Nic Pizzolatto is clearly a talented writer with a gift for character and dialogue, and Matthew McConaughey and Woody Harrelson have chewed his words right down to the bone. Had he stuck to that skeleton, we’d still have embraced True Detective, but would the series be receiving the same attention without its perceived theory breeding—what I hesitate to call—misdirection? I know how showrunners can be sensitive to that term, and having contributed to that Lostcriticism myself, I can’t say as I blame them. But in the end, are we to believe Pizzolatto didn’t know what he was doing when he threw in certain references? He certainly cultivated Rust’s ambiguity, and the evolution of Marty’s character made Hart questionable as well. Is everyone really buying Pizzolatto’s oh pshaw! interviews? The closer we get to the end, the less I can accept claims we weren’t intentionally led on this philosophical goose chase. Setting aside the supernatural inferences some have made, we’re meant (at different points) to suspect Cohle and Hart—they’ve each been created as unreliable narrators, so it’s up to us (true detectives) to find the truth. The religious asides, sermonizing, the devil traps—an illustrated diary—Cohle’s visions and symbology were a little cookie crumb trail expertly laid and dutifully followed. Pizzolatto knew exactly what he was doing when he threw in Carcosa and the The King in Yellow. There are multiple layers that really go nowhere, but made us feel like we were headed somewhere new. True Detective wasn’t just another set of fantastic actors going over the same old ground, it was deeper than that. To acknowledge these things while the series was running might have been detrimental, so there’ve been statements like this one: “I’ve enjoyed reading people theorize about what’s going to happen because it’s a sign that you’re connecting. But I’m also sort of surprised by how far afield they’re getting. Like, why do you think we’re tricking you? It’s because you’ve been abused as an audience for more than 20 years. “Why yes Mr. Pizzolatto, perhaps it is, and I guess we shouldn’t complain when someone exploits that “abuse,” maybe chuckling as so many of us trip and fall right down the rabbit hole.
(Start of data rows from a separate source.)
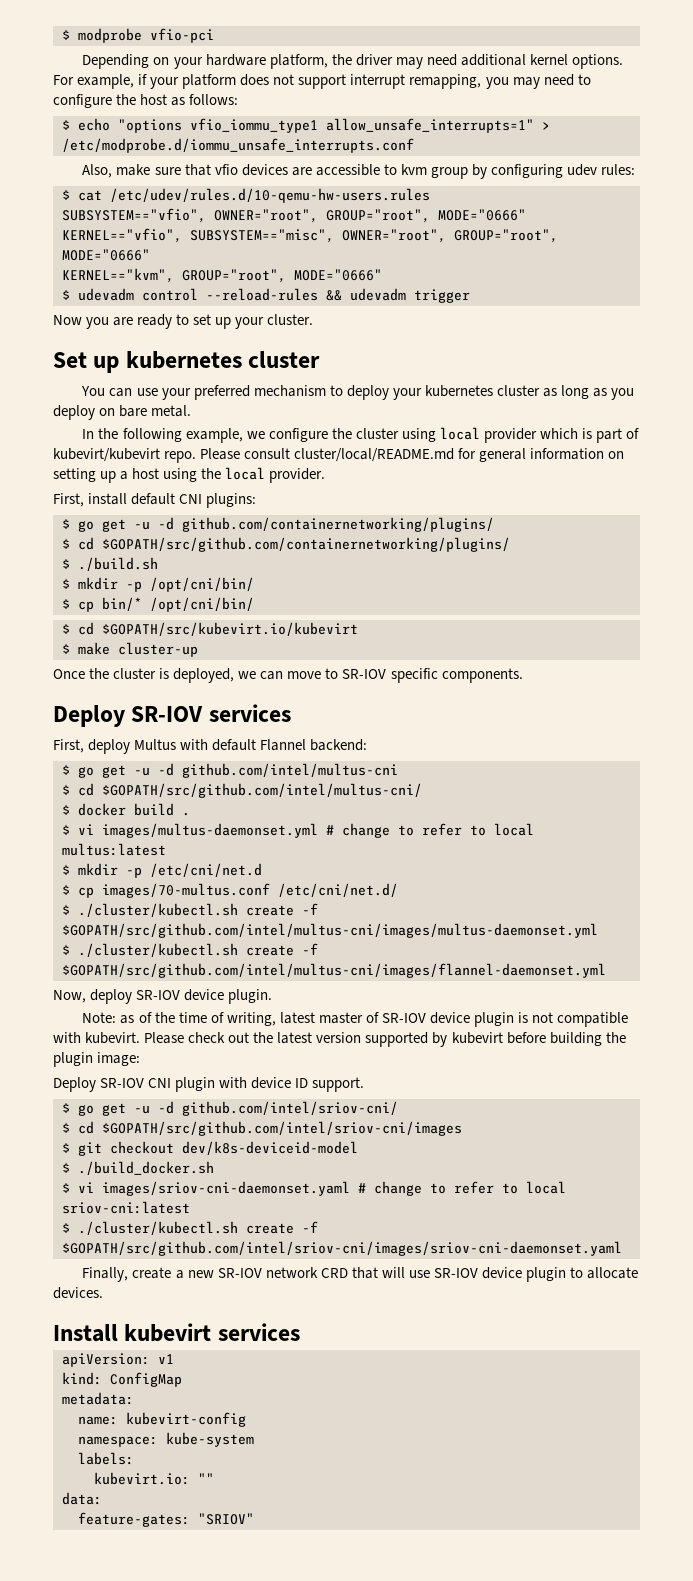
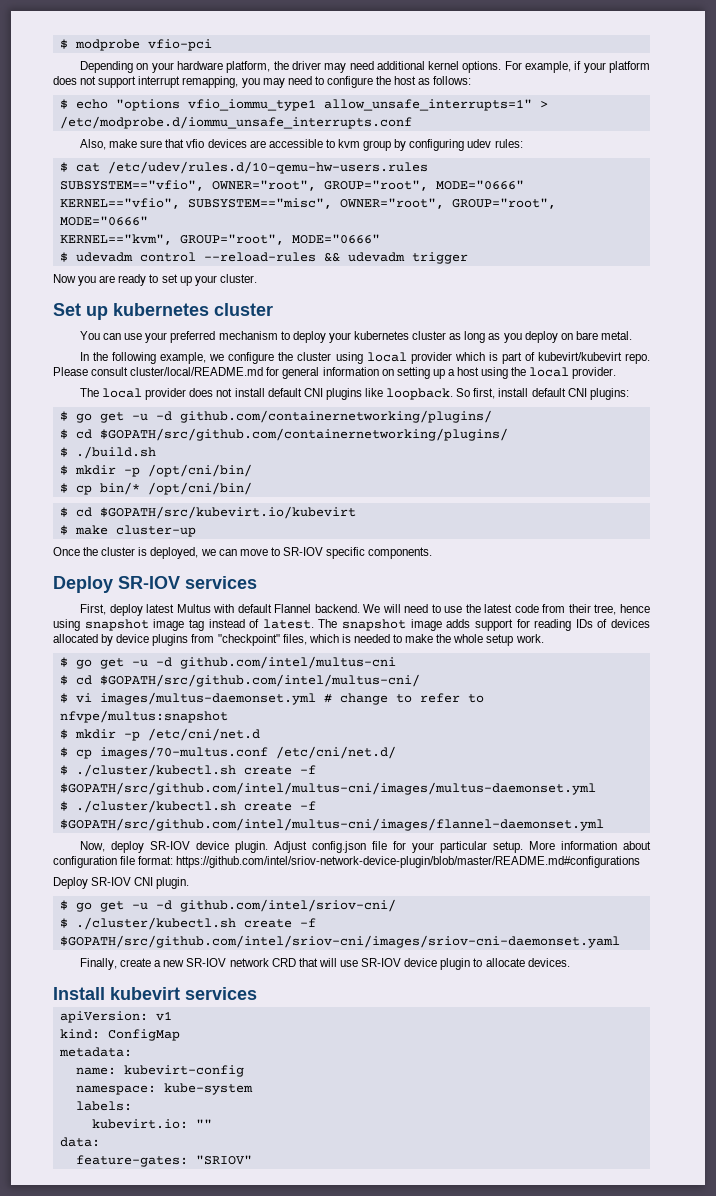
[53,493,84,507] First, -> [80,388,496,400] The local provider does not install default CNI plugins like loopback. So first,
(131, 746) none -> [146,604,175,613] latest
[310,739,368,751] backend: -> [314,604,651,615] [53,619,650,631] [53,634,544,646] backend. We will need to use the latest code from their tree, hence using snapshot image tag instead of latest. The snapshot image adds support for reading IDs of devices allocated by device plugins from "checkpoint" files, which is needed to make the whole setup work.
[62,803,190,816] // $ docker build . -> (420, 680) none
[494,823,534,836] [62,843,166,856] local multus:latest -> [59,710,228,723] nfvpe/multus:snapshot
[82,1012,629,1027] [53,1032,626,1047] [53,1052,141,1067] [53,1077,365,1092] // Note: as of the time of writing, latest master of SR-IOV device plugin is not compatible with kubevirt. Please check out the latest version supported by kubevirt before building the plugin image: // Deploy SR-IOV CNI plugin with device ID support. -> [274,841,651,853] [53,856,641,868] [53,877,190,889] Adjust config.json file for your particular setup. More information about configuration file format: https://github.com/intel/sriov-network-device-plugin/blob/master/README.md#configurations // Deploy SR-IOV CNI plugin.
[62,1121,462,1136] [62,1141,358,1156] [62,1161,214,1175] [62,1181,566,1196] [62,1201,190,1214] // $ cd $GOPATH/src/github.com/intel/sriov-cni/images // $ git checkout dev/k8s-deviceid-model // $ ./build_docker.sh // $ vi images/sriov-cni-daemonset.yaml # change to refer to local sriov-cni:latest -> (396, 905) none

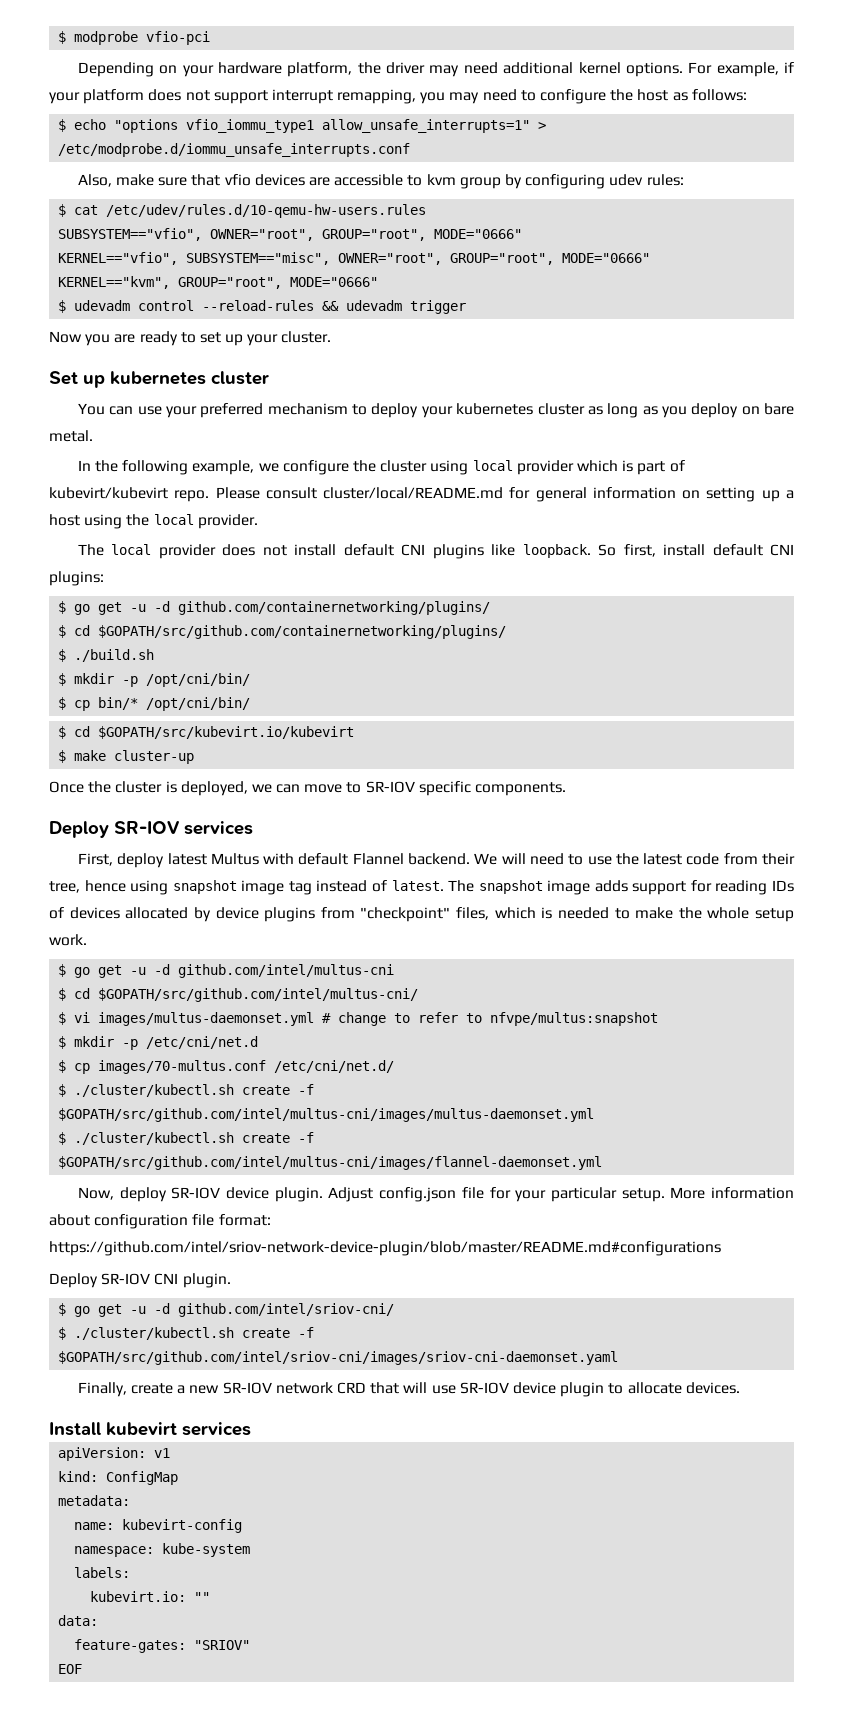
(252, 1160) none -> [58,1664,83,1674] // EOF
I tip my hat to the writer, even if I sound slightly bitter. In the end, we’ll have gotten eight hours of an engaging, well-acted story we’ve by now seen many times over, but jazzed up as much as such things can be. The unique method of storytelling took us time-traveling (sans blue box, but with the police) over nearly two decades; we felt like we lived through everything Cohle and Hart did, coming out the other side just a little bit worse for the wear. These characters dug straight into our brain stems and took root. In the case of True Detective, we might have made it through without the repeating allusions that sent us off in search of…

After years of police procedurals—from Law & Order to Criminal Minds to Red Riding, Top of the Lake and Broadchurch—we’ve learned that the sexual abuse and murdering of children is that thing that makes us feel our absolute worst; in film and television, it’s the horrific occurrence du jour. And since there’s nowhere left to go from there (except maybe in multiple victims, via serial killer or the involvement of many bad people instead of one), writers have to find ways to draw in the audience. My hope for future True Detective seasons, and these type of series in general, would be for writers who embellish to lean toward more meaningful mythology; if you’re sending us on an egg hunt, we’d like the satisfaction of eventually finding a little surprise hidden in the grass (however distasteful it may be).
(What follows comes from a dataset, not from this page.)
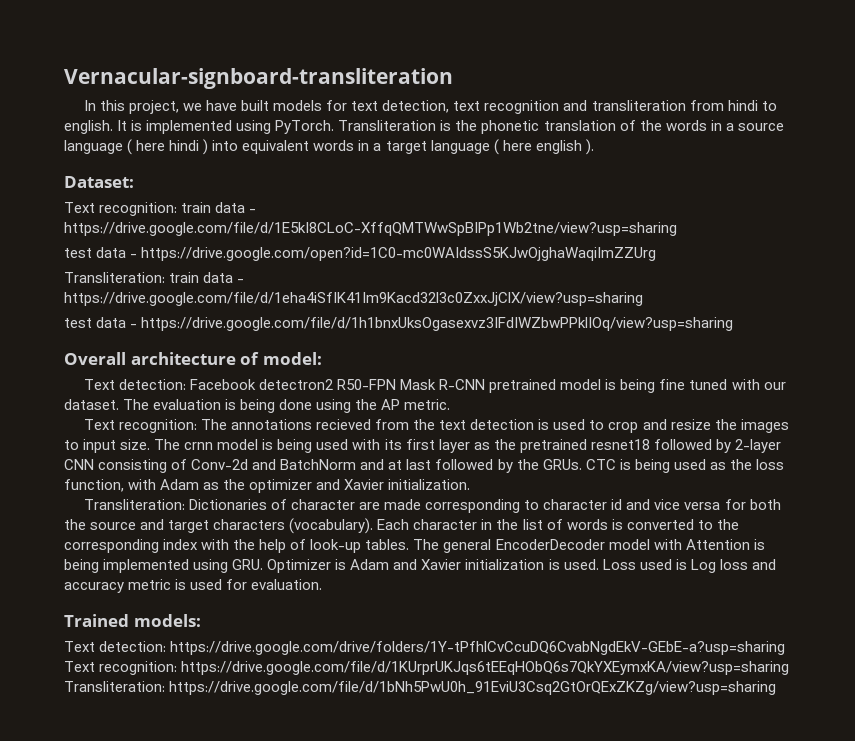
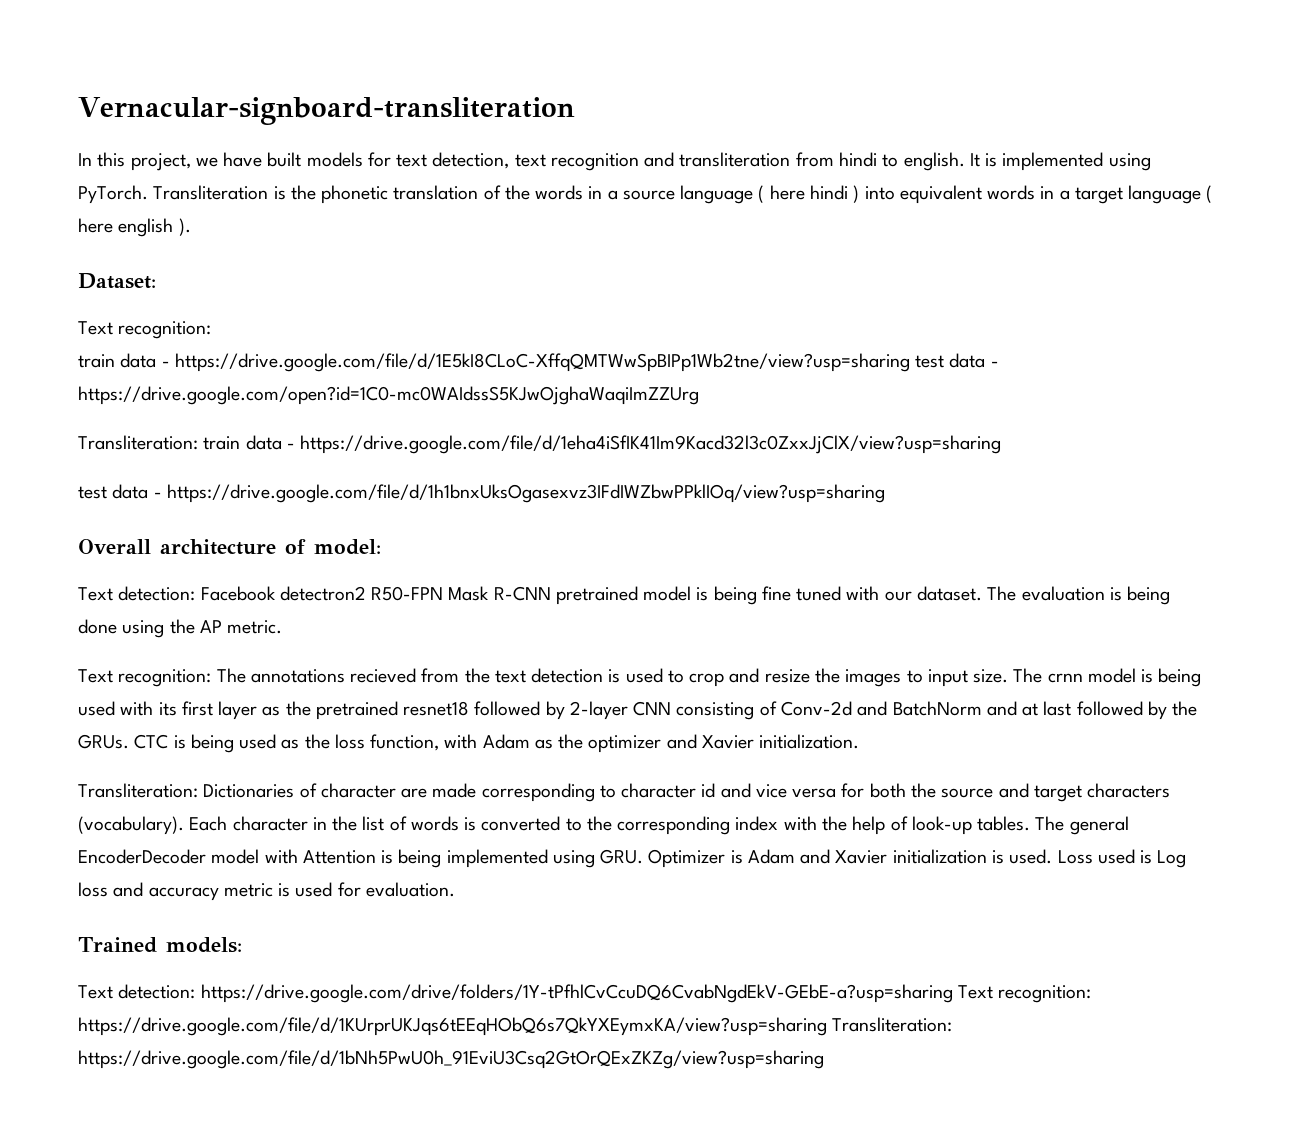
(178, 209) none -> (212, 330) //
(677, 229) // -> (910, 362) none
I don’t subscribe to the theory that there is no such thing as a new idea, but when it comes to the depiction of serial killers, everyone seems hunting down a new way to serve them up. The best answer may be in series like Hannibal, where Bryan Fuller has created an appreciated distance from reality and elevated fantasy crime scenes to the stuff of haughty galleries. Even though he’s working with well-known material, Fuller takes license—his own means—to get to the end.
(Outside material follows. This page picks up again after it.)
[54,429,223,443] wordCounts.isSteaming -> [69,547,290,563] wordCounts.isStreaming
As I discovered the other night while watching the debut of A & E’s Those Who Kill, even for a girl who considers herself a connoisseur of dark-hearted series, there can indeed be too much of a bad thing. Great actors don’t guarantee the story will be good and vice versa. Indeed, audiences appreciate new ways to tell some of the old stories, but if you purposely throw crumbs down a stray path, don’t play dumb when we follow them. Give us some credit, and gather them into a pie crust—a small cookie, at least.

“See, I don’t want to destroy that stuff by copping to it.” (Nic Pizzalotto)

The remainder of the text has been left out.